(Web page revision data)
++++++++++

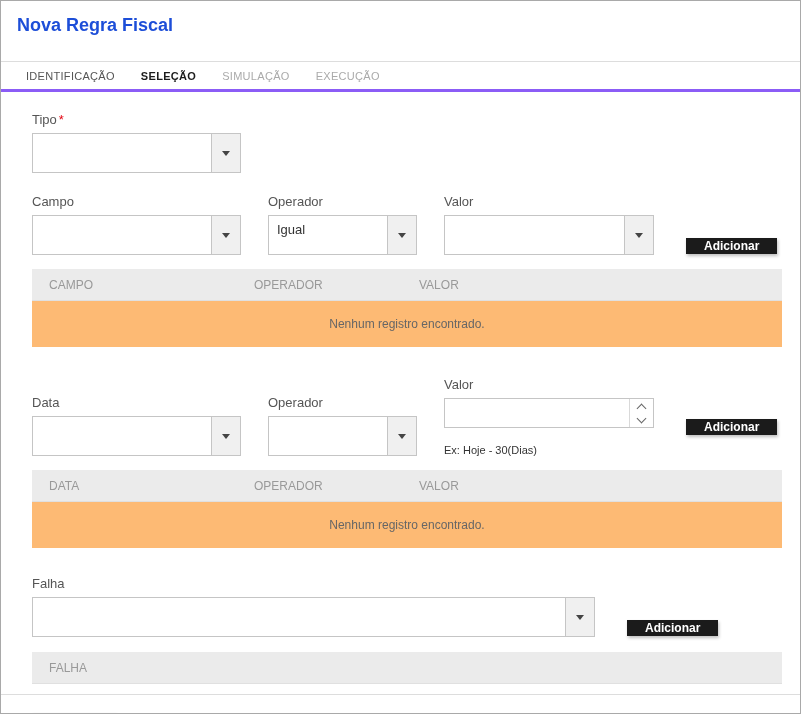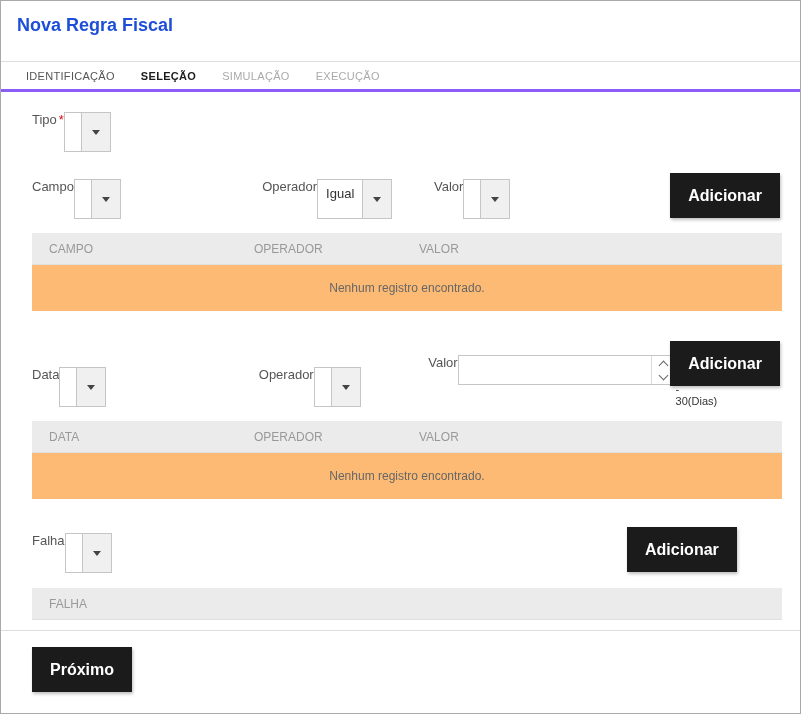"Tipo *" .fg { flex-direction: none -> column }
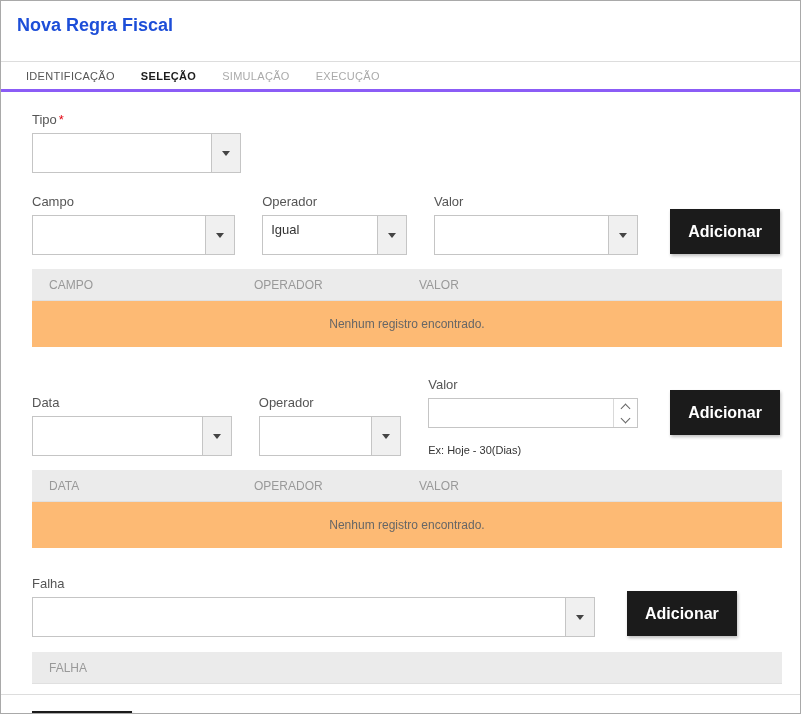"Adicionar" .btn-dark { font-size: 16px -> 12px; height: 45px -> 16px }
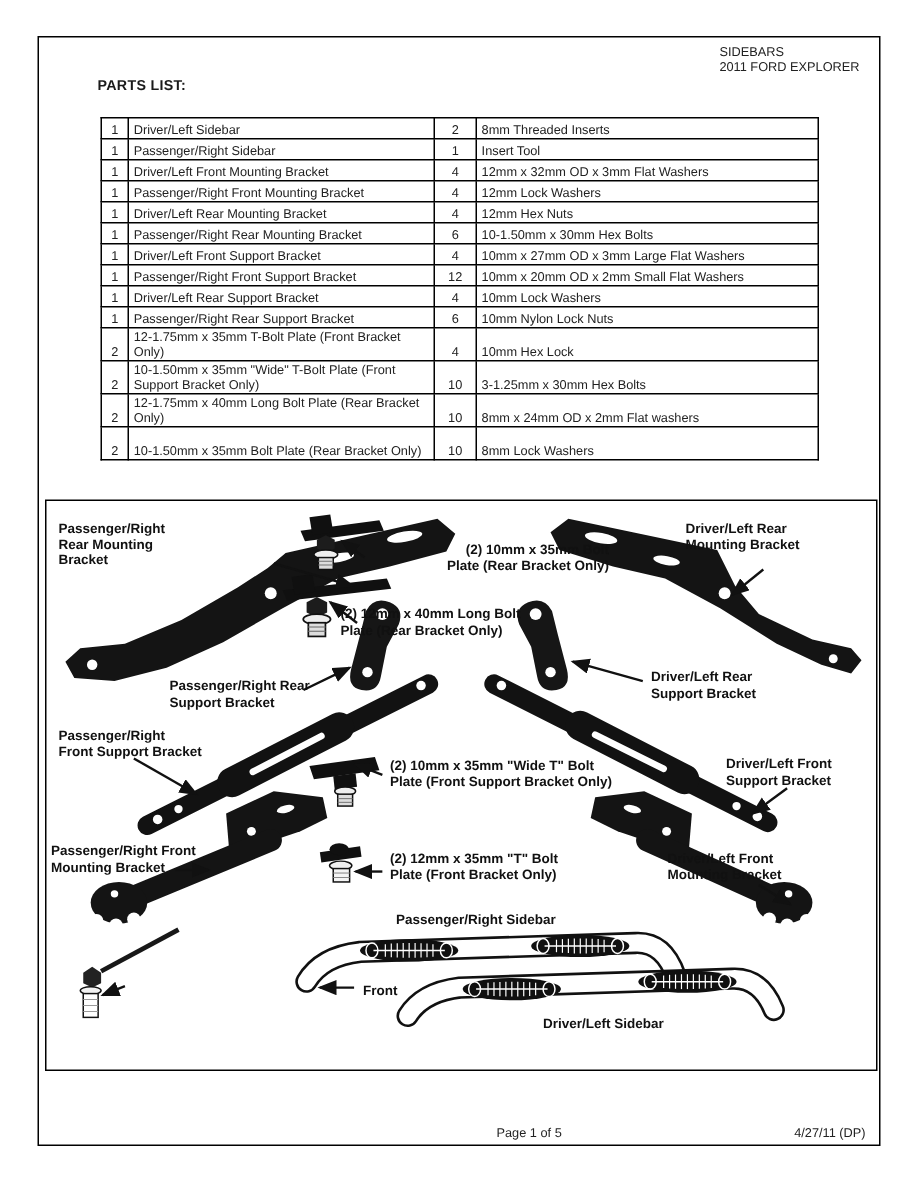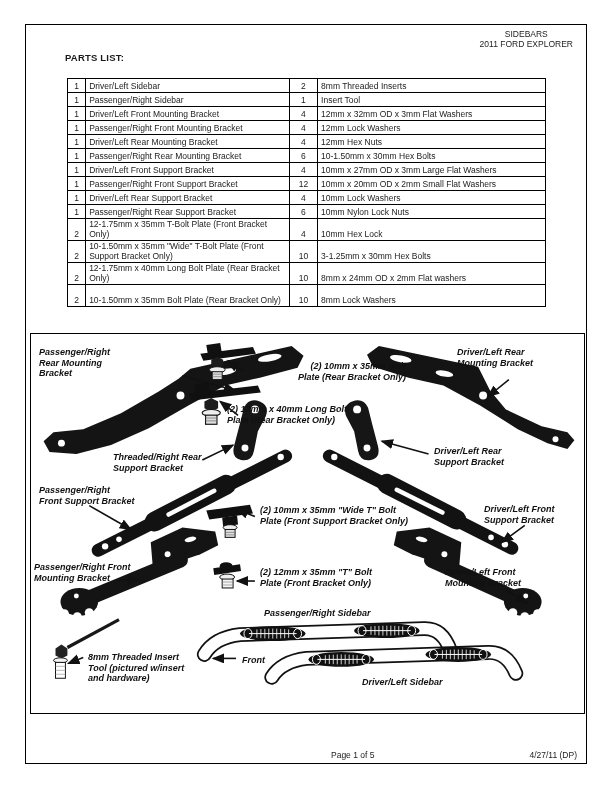"SIDEBARS" .doc-header { text-align: center -> left }
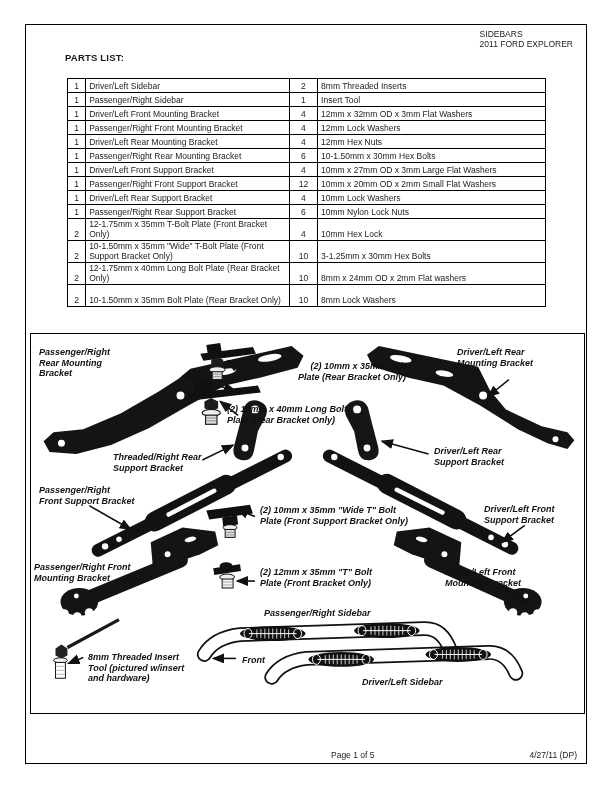"Passenger/Right" .dlabel { font-style: italic -> none }
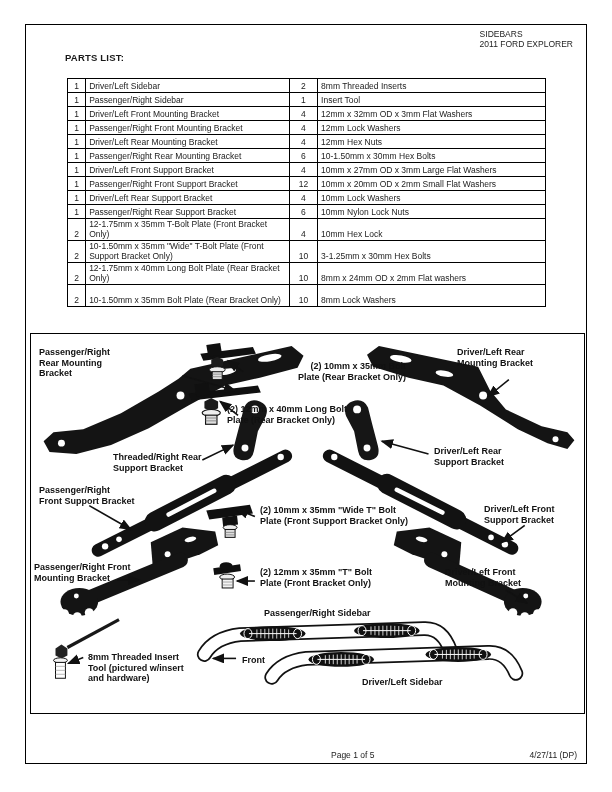"Threaded/Right Rear" div.dlabel { text: Threaded/Right -> Passenger/Right }
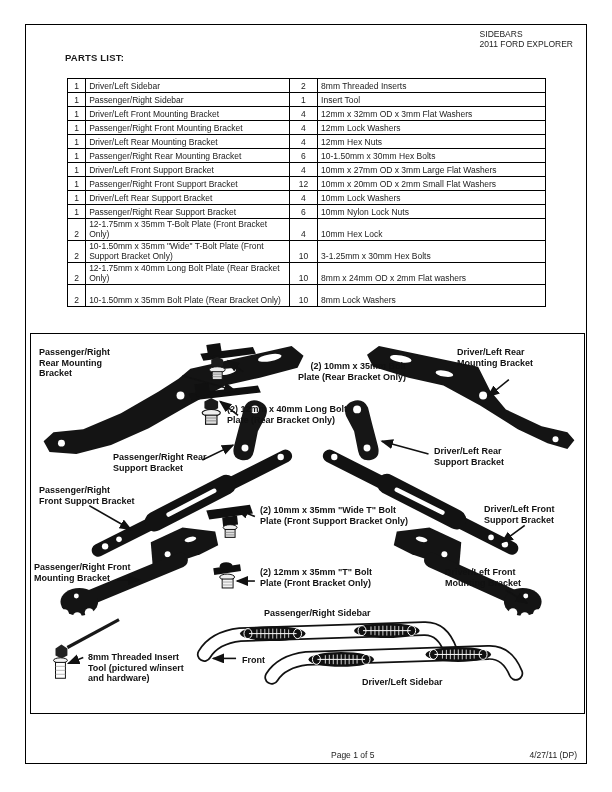"8mm Threaded Insert" div.dlabel { html: <div>8mm Threaded Insert Tool (pictured w/insert and hardware)</div> -> none }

++++++++++

Restate, exactly as they appear, the line with "font-size: 16px ->" and all the lines after it up to the end of the data above; images do not belong in the copy.

- Output for this exercise
"Adicionar" .btn-dark { font-size: 16px -> 12px; height: 45px -> 16px }
"SIDEBARS" .doc-header { text-align: center -> left }
"Passenger/Right" .dlabel { font-style: italic -> none }
"Threaded/Right Rear" div.dlabel { text: Threaded/Right -> Passenger/Right }
"8mm Threaded Insert" div.dlabel { html: <div>8mm Threaded Insert Tool (pictured w/insert and hardware)</div> -> none }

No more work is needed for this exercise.